You can see that omission in the following chart showing media coverage of climate change over the course of 2018; there was no marked increase during the summer months, despite the rash of destructive weather and wildfires. The chart, using data from the Media Cloud project, shows the number of articles that included the phrases “climate change” or “global warming” in 32 top online news sources in the U.S, ranging from The New York Times to Fox News to HuffPost, from January 1 of this year to December 16.
The peak of climate coverage in 2018, according to the data above, came on October 8, the day after the U.N. Intergovernmental Panel on Climate Change released a dramatic report on what the world is in for if we let the average global temperature rise more than 1.5 degrees Celsius above pre-industrial levels. But even though the release of that report triggered the year's peak, that doesn't mean there was enough high-profile coverage of the report. The majority of the top 50 U.S. newspapers didn't mention the report on their homepages on the morning of October 8, Media Matters found.
The IPCC report warned us that we have only about a dozen years left to get our act together and prevent the worst consequences of climate change. If major news outlets had taken their own reporting on the IPCC's findings to heart, they would then have dramatically ramped up coverage of climate change from all angles -- the dangers it poses, the people who are hurt the most, the policies that could fight it, the strategies for adapting to changes already underway, the ways that it affects energy systems, health, national security, migration patterns, and so much more. Climate reporting would have shot up like a hockey-stick graph, with headlines at the top of homepages and front pages and newscasts every day. But it didn't. It gently settled back down toward the status quo.

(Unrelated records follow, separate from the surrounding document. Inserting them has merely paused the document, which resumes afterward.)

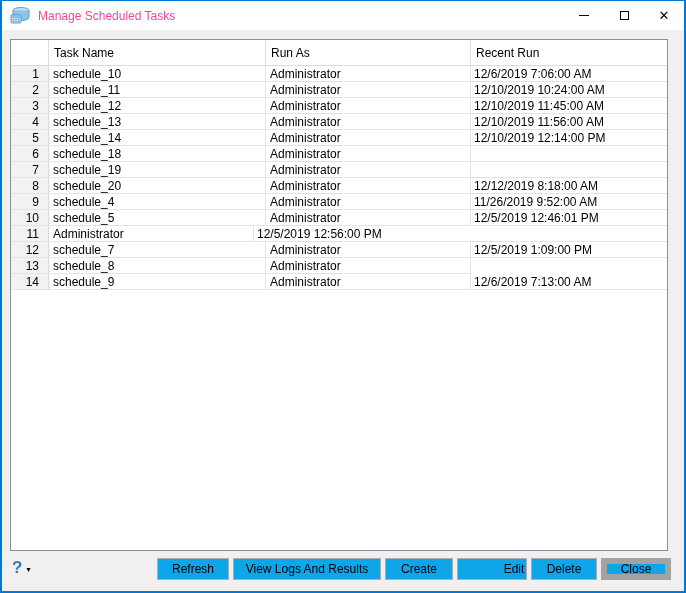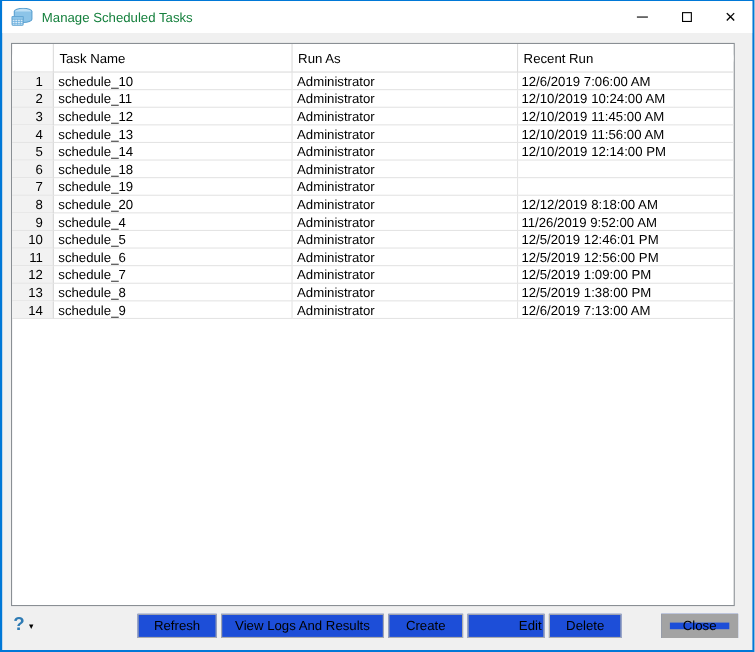--- a/index.html
+++ b/index.html
@@ -15,21 +15,21 @@
     overflow: hidden;
   }
 
   
   .titlebar {
     position: absolute; left: 0; top: 0; right: 0; height: 29px;
     background: #ffffff;
     display: flex; align-items: center;
   }
   .app-icon { width: 20px; height: 17px; margin-left: 8px; margin-right: 8px; flex: none; }
-  .title-text { font-size: 12px; color: #15803d; white-space: nowrap; }
+  .title-text { font-size: 12px; color: #ec4899; white-space: nowrap; }
   .win-controls { margin-left: auto; display: flex; height: 100%; }
   .win-btn {
     width: 40px; height: 100%;
     display: flex; align-items: center; justify-content: center;
     color: #000; font-size: 13px;
   }
   .glyph-min { width: 10px; height: 0; border-top: 1px solid #000; display: block; }
   .glyph-max { width: 9px; height: 9px; border: 1px solid #000; display: block; background: transparent; }
   .glyph-close { font-size: 13px; line-height: 1; }
 
@@ -78,33 +78,33 @@
   }
   .help-q { color: #2e7bb4; font-size: 17px; font-weight: bold; line-height: 22px; }
   .help-caret { color: #000; font-size: 8px; margin-left: 4px; margin-top: 2px; }
 
   .footer-buttons {
     position: absolute; top: 557px; right: 13px;
     display: flex; gap: 4px;
   }
   .btn {
     height: 22px;
-    background: #1d4ed8;
+    background: #0ea5e9;
     border: 1px solid #adadad;
     font-family: "Liberation Sans", sans-serif;
     font-size: 12px; color: #000;
     display: flex; align-items: center; justify-content: center;
     white-space: nowrap;
   }
   .btn-refresh { width: 72px; }
   .btn-viewlogs { width: 148px; }
   .btn-create { width: 68px; }
   .btn-edit { width: 70px; padding-left: 44px; }
   .btn-delete { width: 66px; }
-  .btn-close { width: 70px; border: 8px solid #a3a3a3; margin-left: 32px; }
+  .btn-close { width: 70px; border: 6px solid #a3a3a3; }
 </style>
 </head>
 <body>
 
 <div class="window">
 
   <div class="titlebar">
     <svg class="app-icon" viewBox="0 0 20 17">
       <ellipse cx="11" cy="3.5" rx="8" ry="3" fill="#bfe0f5" stroke="#5aa0d0" stroke-width="1"></ellipse>
       <path d="M3 3.5 v7 c0 1.7 3.6 3 8 3 s8 -1.3 8 -3 v-7" fill="#8cc4e8" stroke="#5aa0d0" stroke-width="1"></path>
@@ -199,37 +199,35 @@
 
     <div class="grid-row">
       <div class="gc col-num">10</div>
       <div class="gc col-task">schedule_5</div>
       <div class="gc col-runas">Administrator</div>
       <div class="gc col-recent">12/5/2019 12:46:01 PM</div>
     </div>
 
     <div class="grid-row">
       <div class="gc col-num">11</div>
-      <div class="gc col-task">schedule_6</div>
       <div class="gc col-runas">Administrator</div>
       <div class="gc col-recent">12/5/2019 12:56:00 PM</div>
     </div>
 
     <div class="grid-row">
       <div class="gc col-num">12</div>
       <div class="gc col-task">schedule_7</div>
       <div class="gc col-runas">Administrator</div>
       <div class="gc col-recent">12/5/2019 1:09:00 PM</div>
     </div>
 
     <div class="grid-row">
       <div class="gc col-num">13</div>
       <div class="gc col-task">schedule_8</div>
       <div class="gc col-runas">Administrator</div>
-      <div class="gc col-recent">12/5/2019 1:38:00 PM</div>
     </div>
 
     <div class="grid-row">
       <div class="gc col-num">14</div>
       <div class="gc col-task">schedule_9</div>
       <div class="gc col-runas">Administrator</div>
       <div class="gc col-recent">12/6/2019 7:13:00 AM</div>
     </div>
   </div>
   </div>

The second-biggest spike in coverage in 2018 came in the wake of another sobering scientific report, the National Climate Assessment, produced by more than 300 scientists from 13 federal agencies. The Trump administration tried to bury it by releasing it on Black Friday, but it got coverage anyway in the following days, including coverage of the amount of coverage. Not all of the attention was commendable; some reports incorporated nonsense from climate deniers. Still -- even with all of the articles on the assessment, good and bad, plus those on other studies and reports that came out over the next week -- coverage of climate change didn't surpass the October 8 peak. The warnings about climate change piled up high, but the media coverage stayed fairly level.
To get a full picture of 2018 climate coverage, you actually need to look further back. Check out this graph showing climate change coverage over the last three years, from January 1, 2016, to December 16, 2018.
See that huge spike in the middle? That's from June 1, 2017, when President Donald Trump announced that he intended to pull the U.S. out of the Paris climate agreement. No other day in the last three years saw anywhere near that much coverage. When Trump stages an event related to climate change, the media snap to attention. The rest of the time it's like, “Climate what?”
That aligns with what Media Matters found when we looked at climate coverage on broadcast TV news programs in 2017: Trump dominated the news segments about climate change. Researchers at the University of Colorado Boulder, in the International Collective on Environment, Culture & Politics, reached a similar conclusion when they analyzed TV news coverage from November of this year: “In US television coverage of climate change or global warming in November 2018, ‘Trump’ was explicitly invoked over fourteen times more frequently than the words ‘science’ or ‘scientists’ together and nearly four times more frequently than the word ‘climate’ itself.”
The media should be chasing down stories on climate science, the people being affected by climate change, and responses and solutions to the problem. Instead, even when they report on climate change, they're still chasing Trump.